そして二人は、ミランダ様先導のもとゆっくりと会場から出て行った。
「一体、何があったのかしら?」
呆気に取られたような顔をしたジュリエットがワインを一口飲み、呟く。
「わからないけど、とりあえず私は、水と布を用意しなくちゃ駄目っぽい」
「そうね。後でどうなったか教えてね」
私は変わらず「なんで私が?」と不思議に思いながらも、ジュリエットにしばしの別れを告げ、その場を立ち去ろうとしたのだが。
「なるほど。そういうこと」
突然、コリン様が一人納得したような言葉を発する。
「どういうことですか?」
私は歩きだした足を止め、コリン様の顔を見上げる。
「そうだな。殿下は、おそらくこの会場で、何らかの魔法をかけられたんだよ」
「え、魔法ですか?」
私は驚きの声を上げ、コリン様を見つめた。
流石に魔法だなんて見たこともないし、そもそも非科学的すぎる。そして十六歳である私は、魔法を信じるにはもう色々と大人の世界を知りすぎている。

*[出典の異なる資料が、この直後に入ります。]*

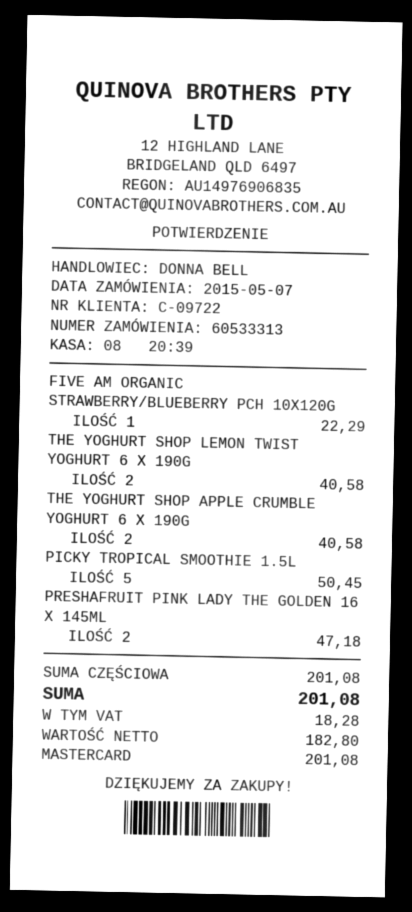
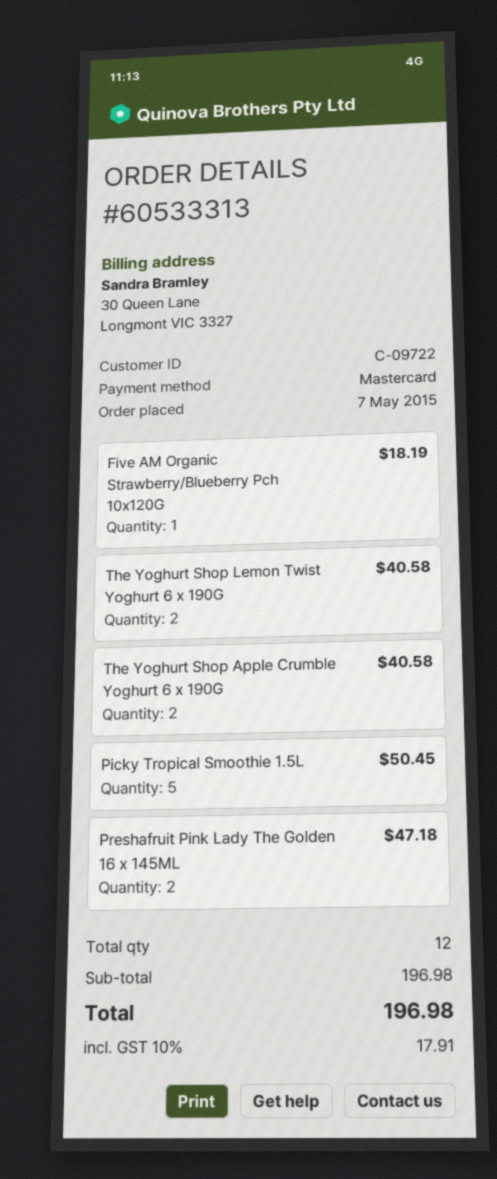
FIVE AM ORGANIC STRAWBERRY/BLUEBERRY PCH 10X120G: 1 for 22.29 -> 1 for 18.19
subtotal: 201.08 -> 196.98
tax: 18.28 -> 17.91
total: 201.08 -> 196.98

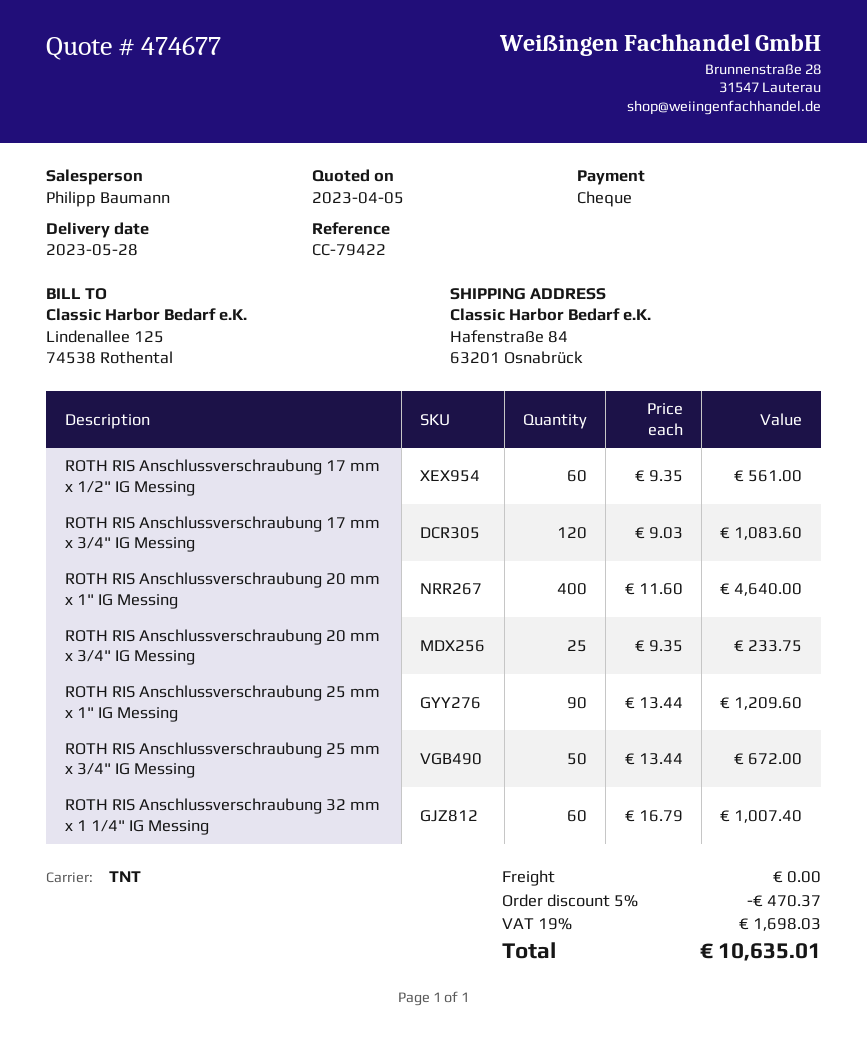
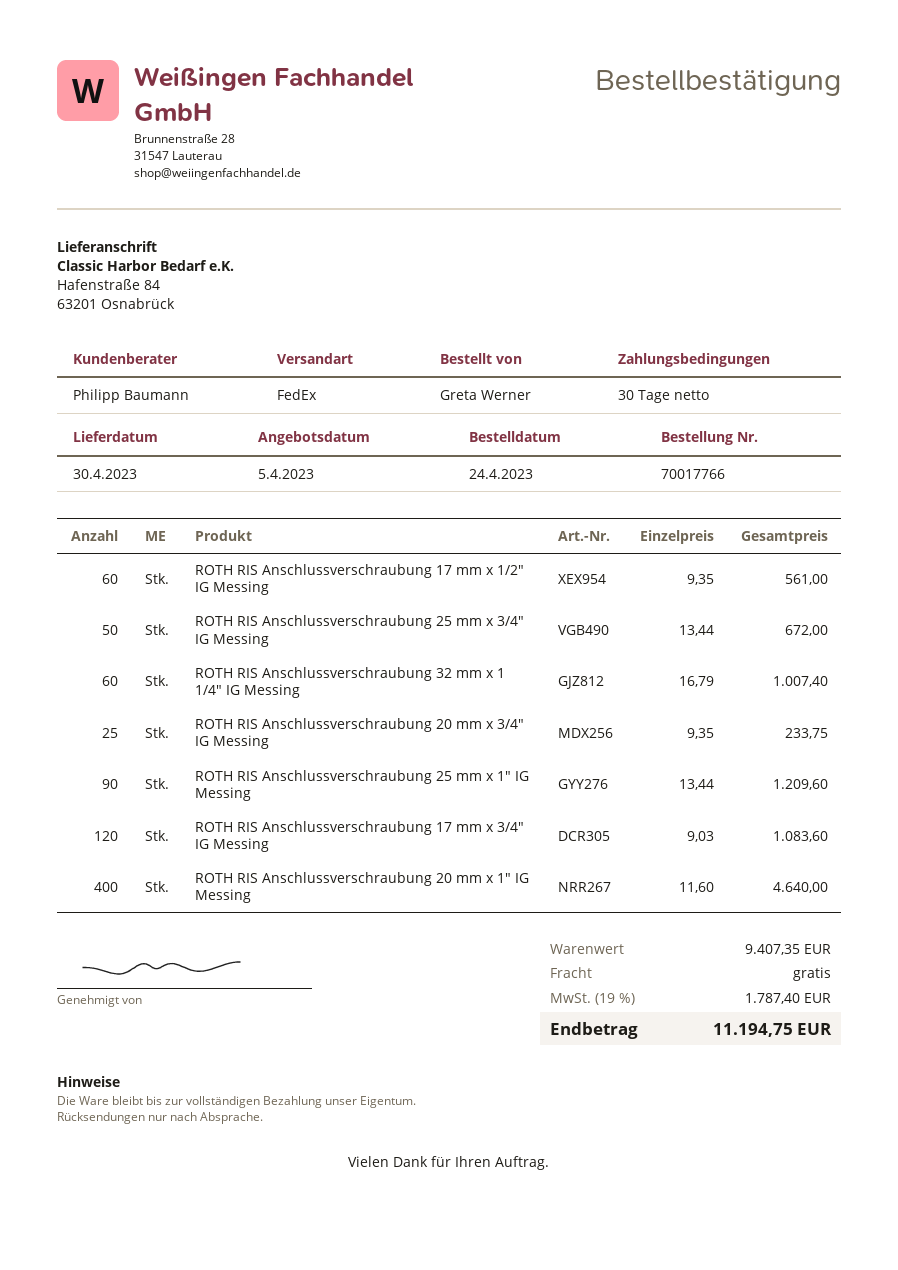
delivery date: 2023-05-28 -> 2023-04-30
shipping method: TNT -> FedEx
discount: 5% = 470.37 -> none
tax: 19% = 1698.03 -> 19% = 1787.40
total: 10635.01 -> 11194.75

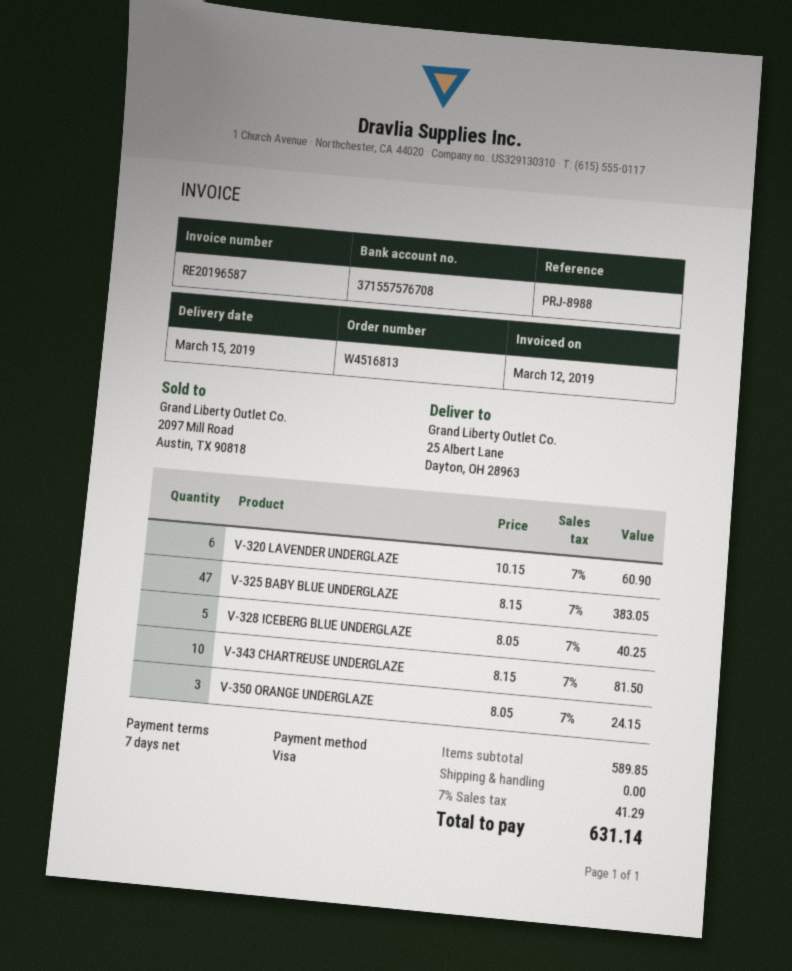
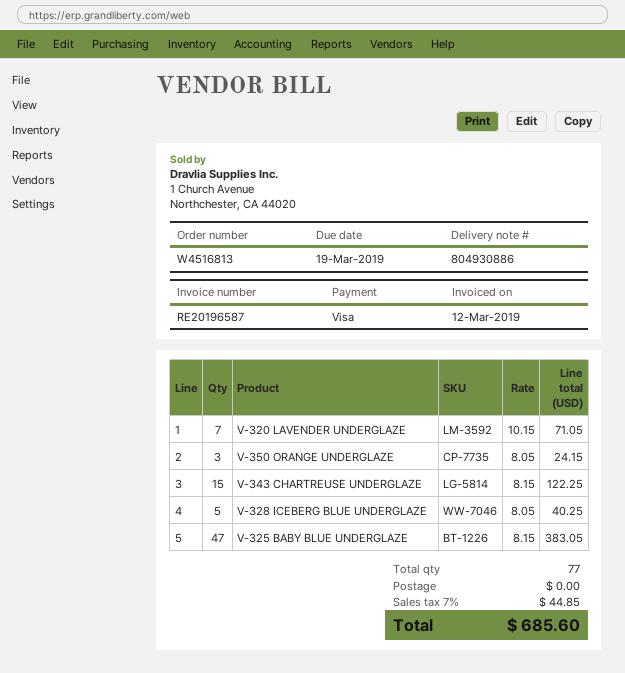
V-320 LAVENDER UNDERGLAZE: 6 x 10.15 = 60.90 -> 7 x 10.15 = 71.05
V-343 CHARTREUSE UNDERGLAZE: 10 x 8.15 = 81.50 -> 15 x 8.15 = 122.25
tax: 7% = 41.29 -> 7% = 44.85
total: 631.14 -> 685.60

またもやからかわれているのだろうかと、私はコリン様に訝しげな顔を向けた。
「それは、運命の魔法ですよね?」
ジュリエットがコリン様に確認しながら、なぜか微笑む。
「そうだね。この国だけに伝わるとても魅力的で、けれど厄介でもある魔法だ」
コリン様はそう言うと、少し困ったように微笑んだ。
「え、魔法で運命で魅力的なのに厄介って、一体どういうこと?」
ジュリエットにはわかって、私にはわからない。
その事実を悔しく思い、たずねる。
「シャーリー、あなたにもそのうちわかるわ。今はとにかくヨシュア殿下の元に急いだ方がいいんじゃない?」
混乱する私にジュリエットは微笑むと、早く行けとばかり視線を殿下達が消えた方向に向けた。
「まぁ、それは、そうか」
魔法の意味はわからない。けれどヨシュア殿下が苦しそうで、私はマクシミリアン様にお願いごとをされた。それが私を取り巻く現状だ。
「じゃ、ちょっと行ってくる」
私は二人に挨拶すると、近くの給仕係に頼み、タオルとお絞りの在り処をたずねたのであった。